TASK INSTRUCTIONS:
Find and return every line of the data that contains the word "height".

DATASET RECORDS START

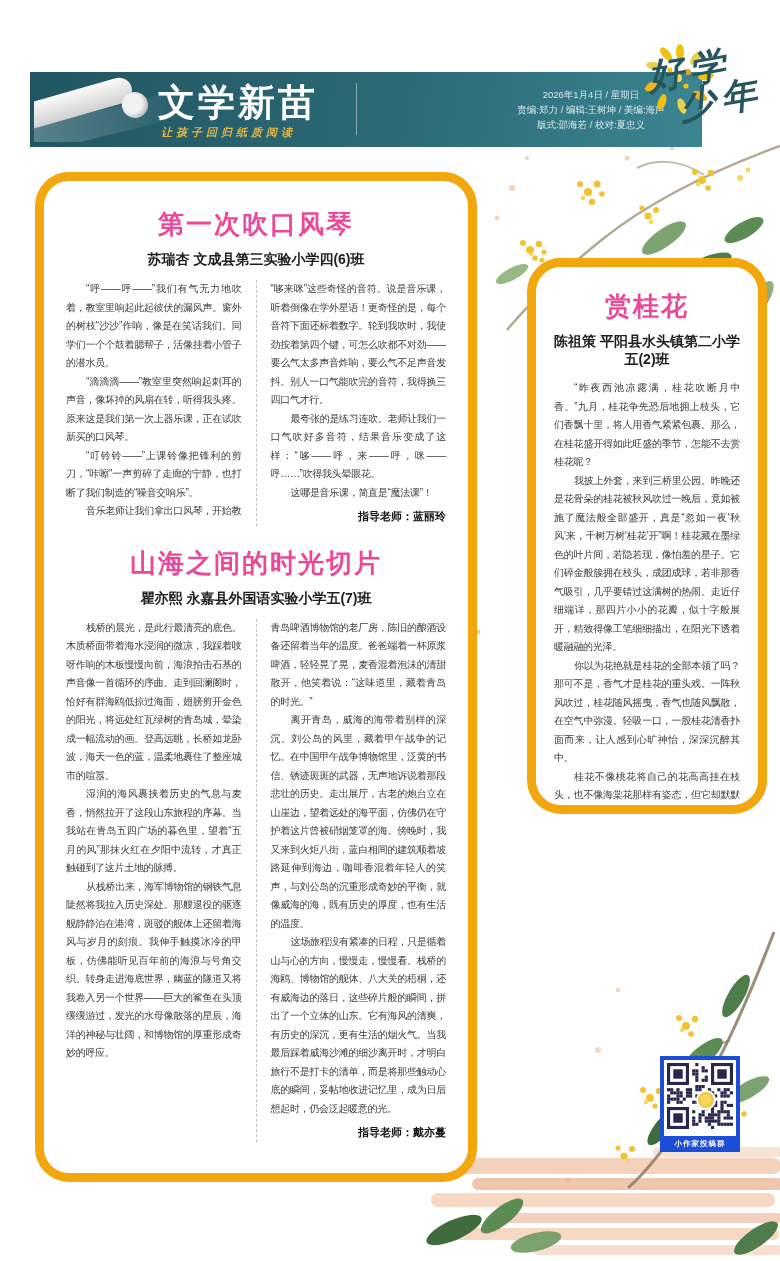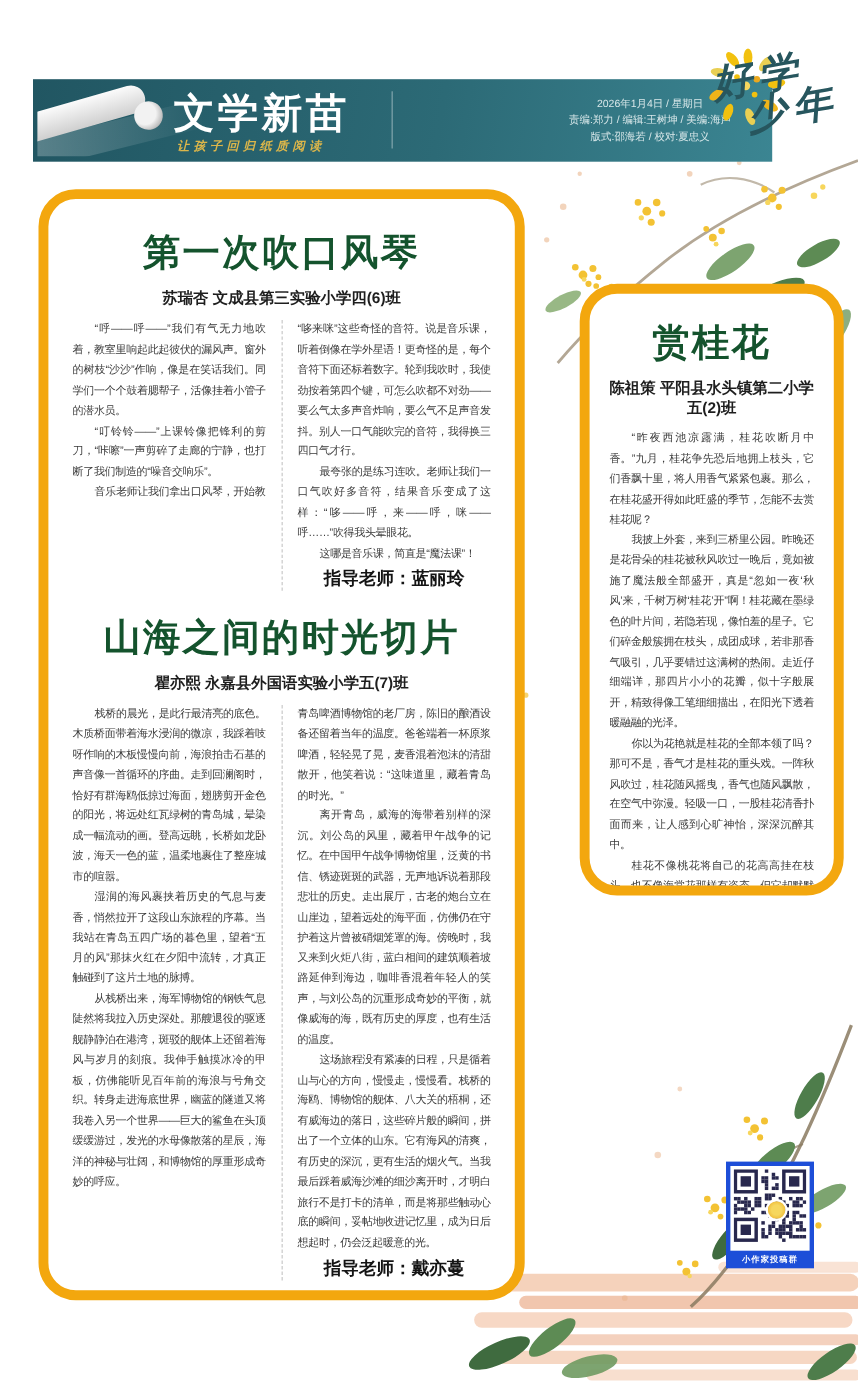--- a/index.html
+++ b/index.html
@@ -42,7 +42,7 @@
   .frame-left{left:35px;top:172px;width:442px;height:1010px;padding:26px 22px;}
   .frame-right{left:527px;top:258px;width:240px;height:556px;padding:22px 18px;}
 
-  .art-title{text-align:center;font-size:34px;font-weight:bold;color:#14532d;letter-spacing:2px;font-family:Liberation Serif, serif;}
+  .art-title{text-align:center;font-size:26px;font-weight:bold;color:#ec4899;letter-spacing:2px;font-family:Liberation Serif, serif;}
   .art-byline{text-align:center;font-size:14px;font-weight:bold;color:#1e1e1e;margin-top:9px;}
   .cols{display:flex;margin-top:11px;}
   .col{flex:1;font-size:10px;line-height:18.5px;letter-spacing:-0.3px;text-align:justify;color:#3a3a3a;}

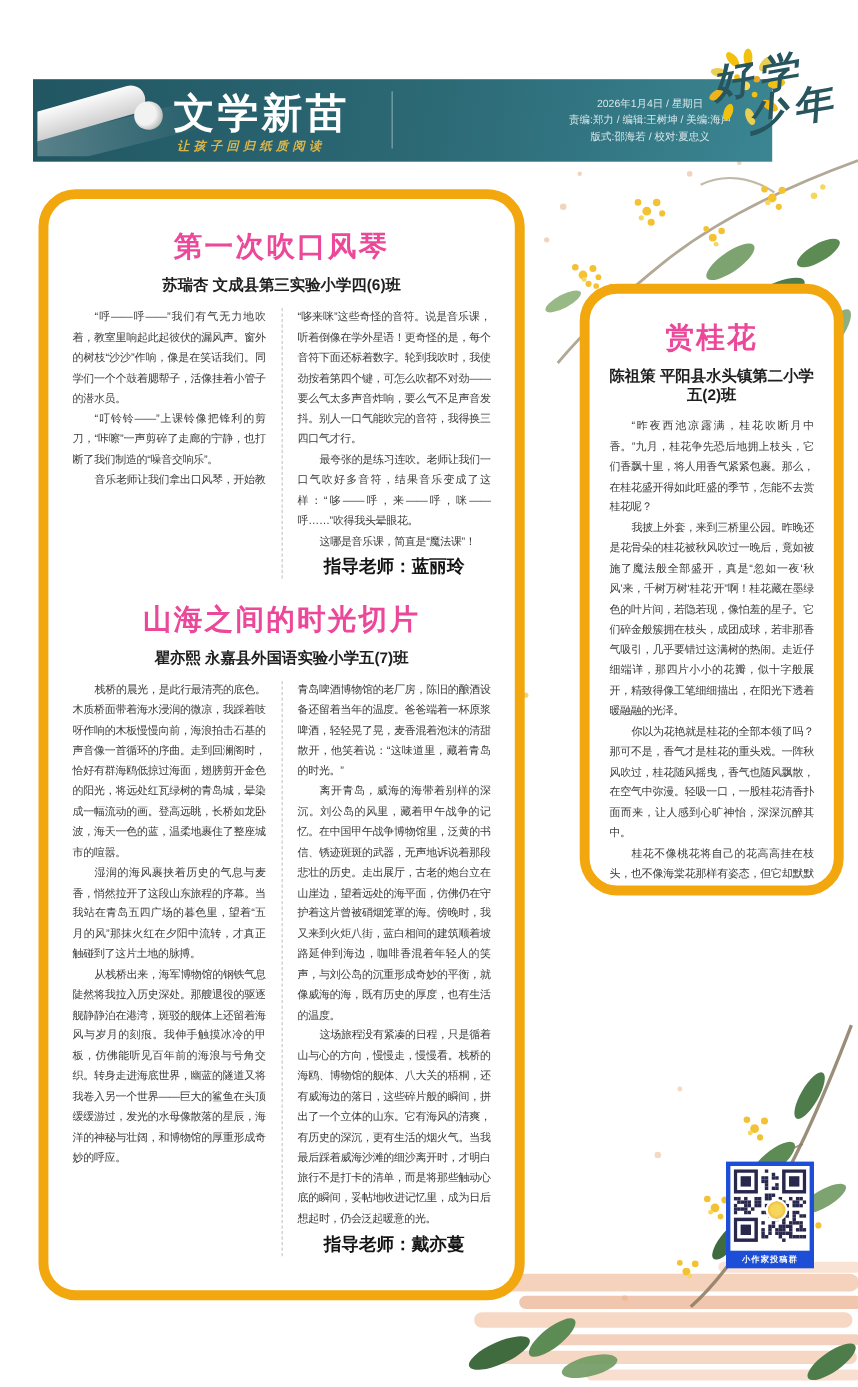--- a/index.html
+++ b/index.html
@@ -236,6 +236,7 @@
         <div class="col colA">
           <div class="plist">
               <p>“呼——呼——”我们有气无力地吹着，教室里响起此起彼伏的漏风声。窗外的树枝“沙沙”作响，像是在笑话我们。同学们一个个鼓着腮帮子，活像挂着小管子的潜水员。</p>
+              <p>“滴滴滴——”教室里突然响起刺耳的声音，像坏掉的风扇在转，听得我头疼。原来这是我们第一次上器乐课，正在试吹新买的口风琴。</p>
               <p>“叮铃铃——”上课铃像把锋利的剪刀，“咔嚓”一声剪碎了走廊的宁静，也打断了我们制造的“噪音交响乐”。</p>
               <p>音乐老师让我们拿出口风琴，开始教</p>
             </div>

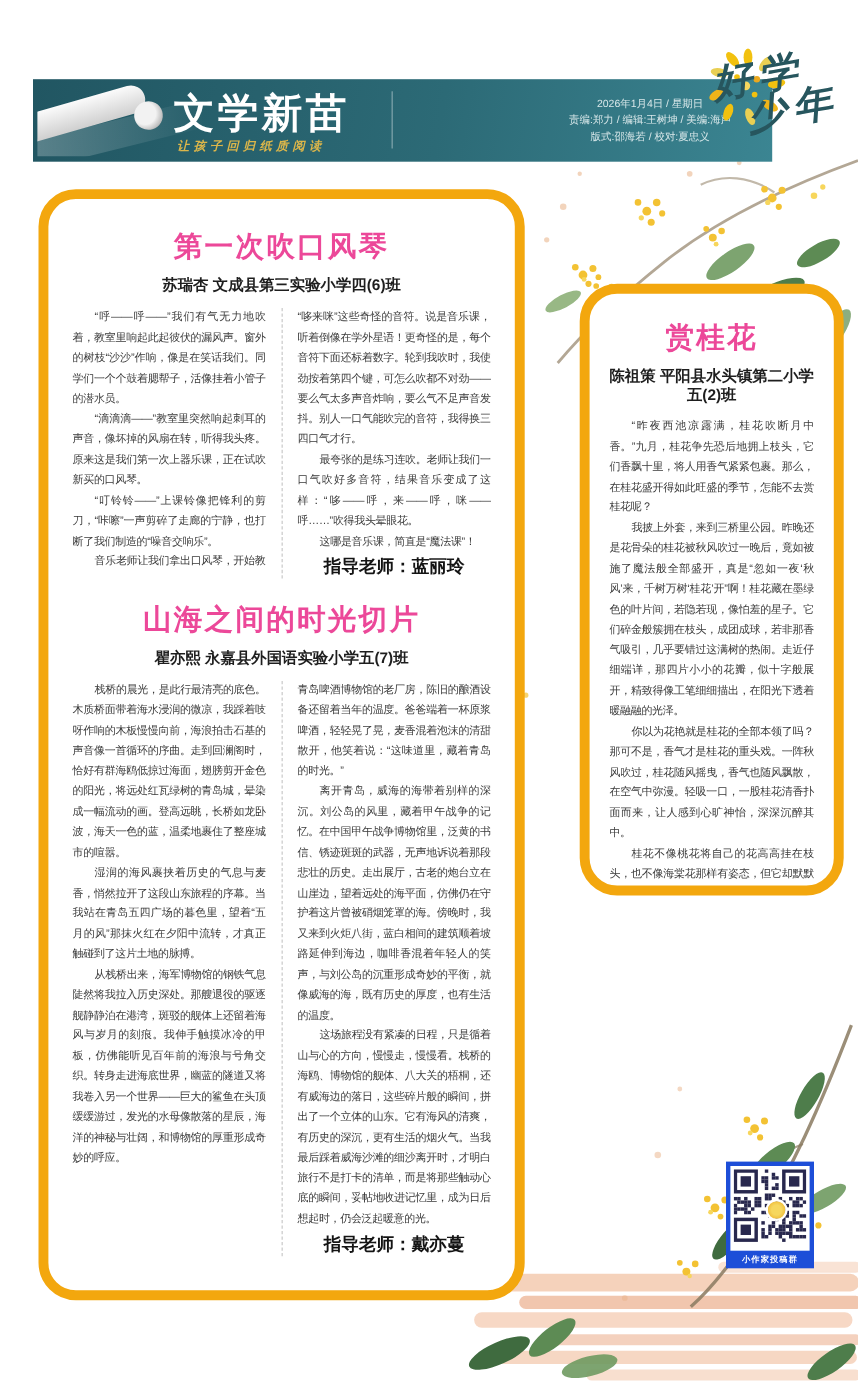--- a/index.html
+++ b/index.html
@@ -50,7 +50,7 @@
   .col.cont .plist p:first-child{text-indent:0;}
   .colA{padding-right:14px;}
   .colB{border-left:1px dashed #c3c3c3;padding-left:14px;}
-  .teacher{text-align:center;font-weight:bold;font-size:16px;margin-top:5px;color:#141414;
+  .teacher{text-align:right;font-weight:bold;font-size:11px;margin-top:5px;color:#141414;
            letter-spacing:0;}
   .art2{margin-top:20px;}
   .art3-body{margin-top:10px;font-size:10px;line-height:18.5px;letter-spacing:-0.3px;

DATASET RECORDS END

SOLUTION TO THIS EXERCISE:
   .frame-left{left:35px;top:172px;width:442px;height:1010px;padding:26px 22px;}
   .frame-right{left:527px;top:258px;width:240px;height:556px;padding:22px 18px;}
   .col{flex:1;font-size:10px;line-height:18.5px;letter-spacing:-0.3px;text-align:justify;color:#3a3a3a;}
   .art3-body{margin-top:10px;font-size:10px;line-height:18.5px;letter-spacing:-0.3px;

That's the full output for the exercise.